The Solaris 68 RS arrived as the flagship of the One Line and premiered at Cannes in 2017 before being repositioned as the first in the future Raised Saloon series. Conceived by Javier Soto Acebal together with the inhouse shipyard, the 68footplus racercruiser reads as a typical Italian boat with a modern sports hull, clean deck and elegant superstructure — a deliberate statement of intent from a marque that had already spent decades refining structural integration under Soto Acebal's longerterm design partnership beginning with the Solaris 58.

Measurements

Dimensions 01

Length Overall
68.21 ft
Length on deck
Waterline Length
63.98 ft
Beam
18.01 ft
Draft
11.15 ft
Maximum Headroom
Air Draft

Construction & hull 02

Hull
Fiberglass
Hull Type
Keel Type
Ballast
(Lead)
Displacement
Water Capacity
245.68 gal
Fuel Capacity
268.13 gal

Rig & sails 03

Rigging Type
Cutter
Mainsail luff
Mainsail foot
Foretriangle height
Foretriangle base
Forestay Length (estimated)
Sail Area

Calculations 04

Sail Area to Displacement Ratio
Ballast to Displacement Ratio
Displacement to Length Ratio
Comfort Ratio
Capsize Screening Ratio
Hull Speed
10.72 kn

Design and Construction

Solaris builds solid fibreglass boats, and the 68 RS follows that philosophy with a hull and deck language described as a modern sports hull beneath an elegant superstructure.

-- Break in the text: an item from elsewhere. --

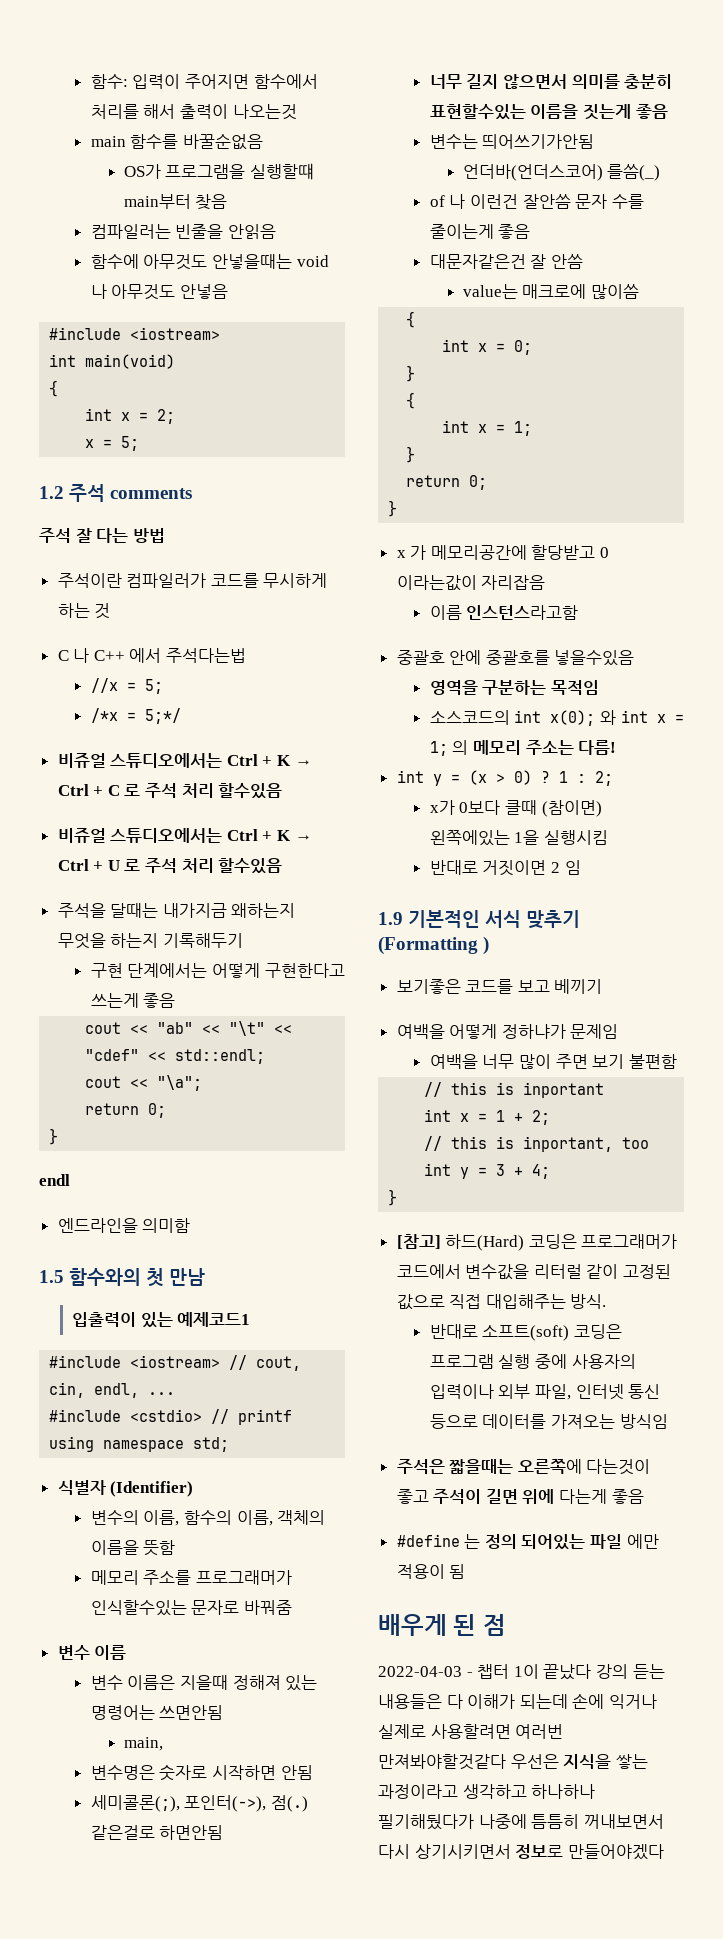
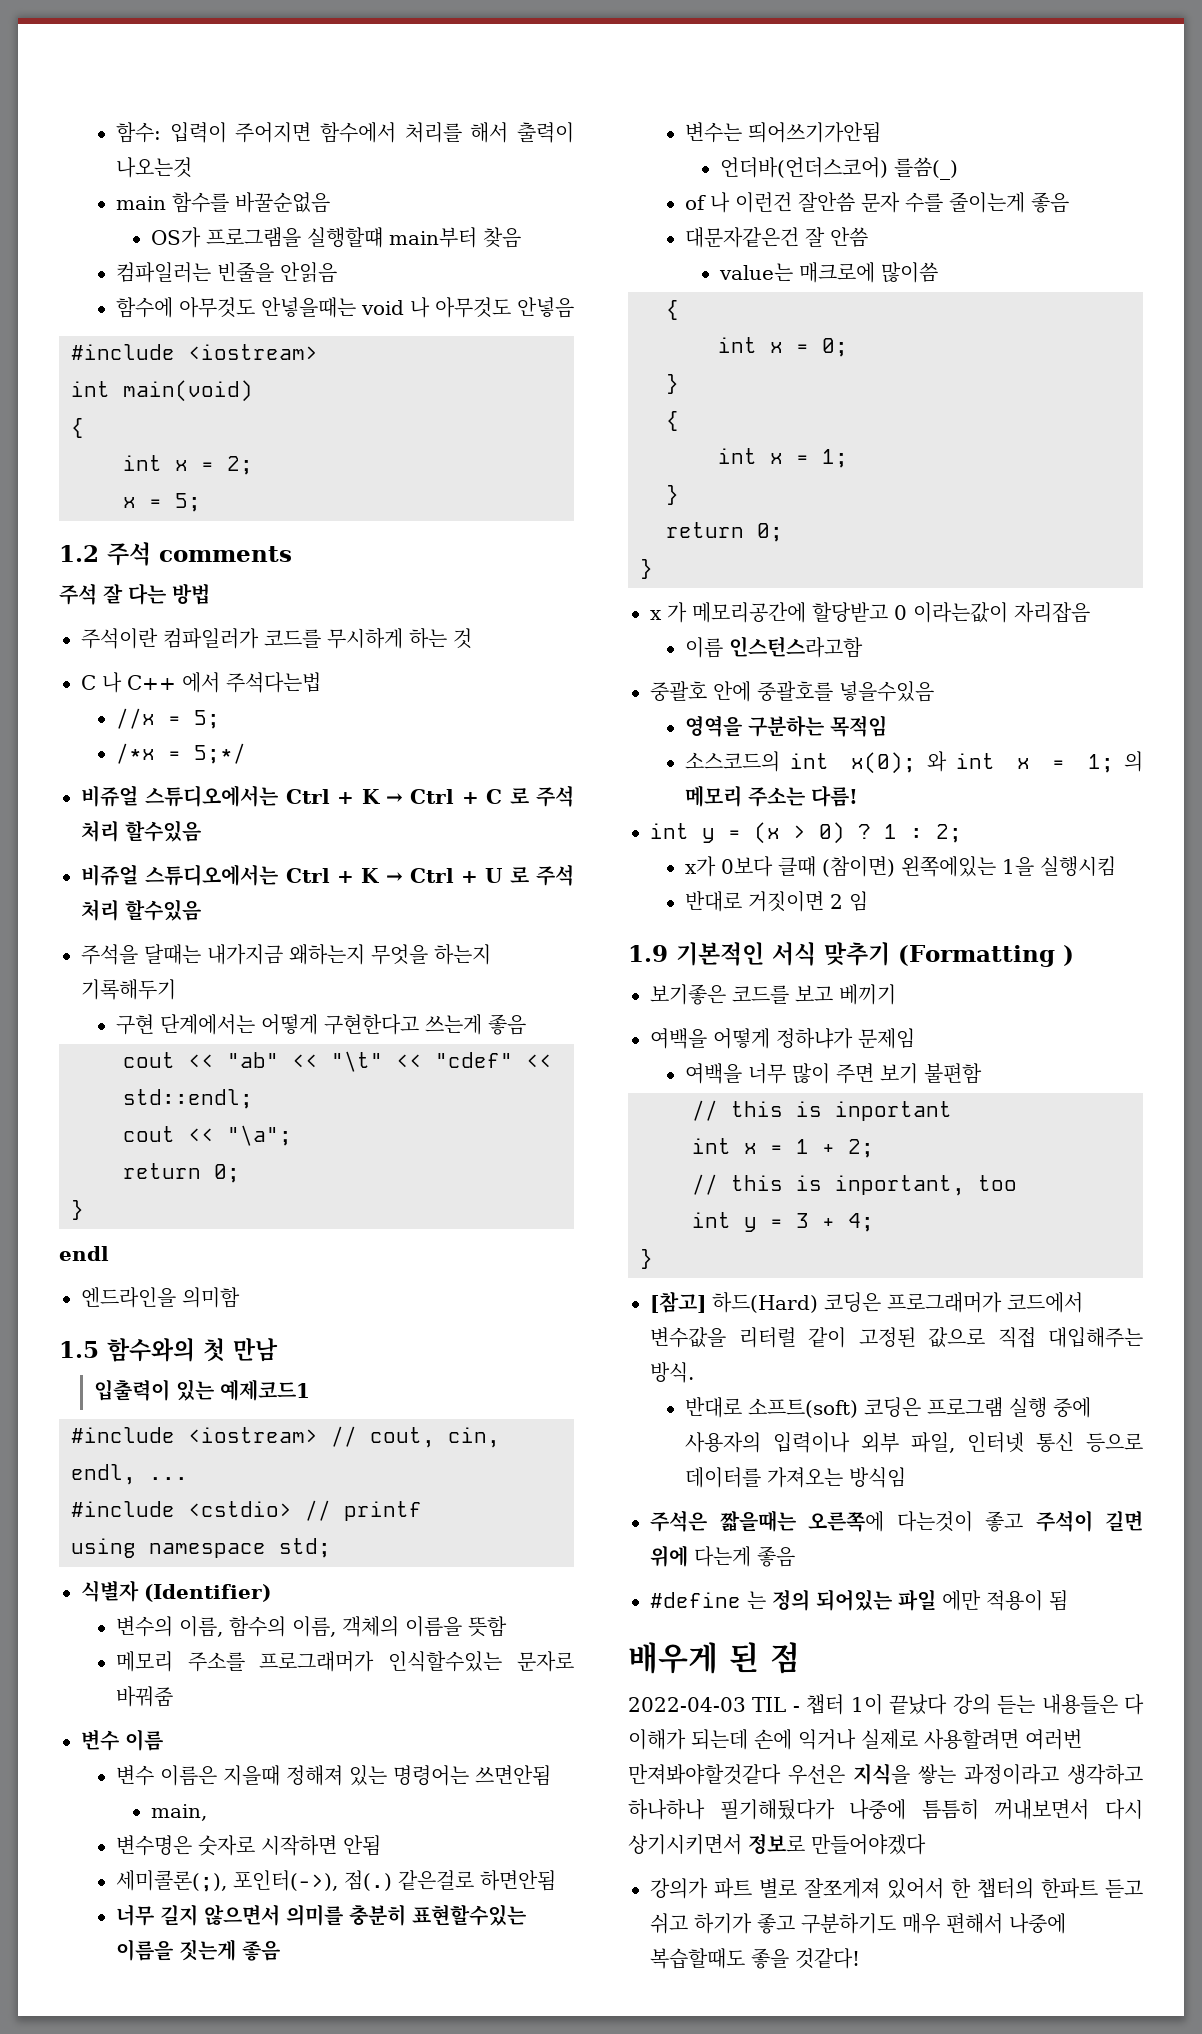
(462, 1671) none -> [752,1697,787,1712] TIL
(664, 1852) none -> [650,1878,1143,1899] [650,1913,1066,1934] [650,1948,860,1969] // 강의가 파트 별로 잘쪼게져 있어서 한 챕터의 한파트 듣고 쉬고 하기가 좋고 구분하기도 매우 편해서 나중에 복습할때도 좋을 것같다!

The yard's known method of laminating minimum-40mm structural bulkheads to hull and deck to form a rigid monolithic cage, and of resin-bonding interior furnishings, bulkheads and chainplates directly to the structure rather than via fillers, sits behind the documented choice to place the engine and tanks in the central part of the boat to concentrate weight and improve speed data. That central concentration is not merely a packaging footnote; it is the structural logic the builder used to keep the hull balanced while carrying a ton of water and almost the same amount of fuel in substantial capacities, with a 190-horsepower engine option atop the standard 150-horsepower unit on direct drive. Category A certification confirms the offshore envelope the design was built to inhabit.

Rig and Handling

The sailing weapon is built around a carbon fibre rankout, a powerful rig element paired with the cutter configuration and spade rudder that define the platform. The documented placement of engine and tanks centrally is the builder's own stated means of concentrating weight for improved speed data rather than a handling impression supplied by reviewers. With an 18-foot beam, the hull presents the broad, stable platform that the sports-hull description implies, and the option of one or two rudder pens lets the owner specify steering redundancy on a boat suitable for private cruises, receptions and competitions alike.

Accommodations

Below, a comfortable natural wood interior is lit by circular glazing that provides full visibility and light access to the salon, an unusual glazing treatment that opens the raised saloon to the horizon rather than merely admitting light. The boat was offered with a wide range of interior layouts, from a standard three-cabin version to a five-cabin version, and the five-cabin arrangement moves the port side galley displaced aft to preserve cabin count without sacrificing the central social space. The flexibility of the plan reflects a boat conceived both as a private cruiser and as a platform for receptions, where guest flow matters as much as berth count.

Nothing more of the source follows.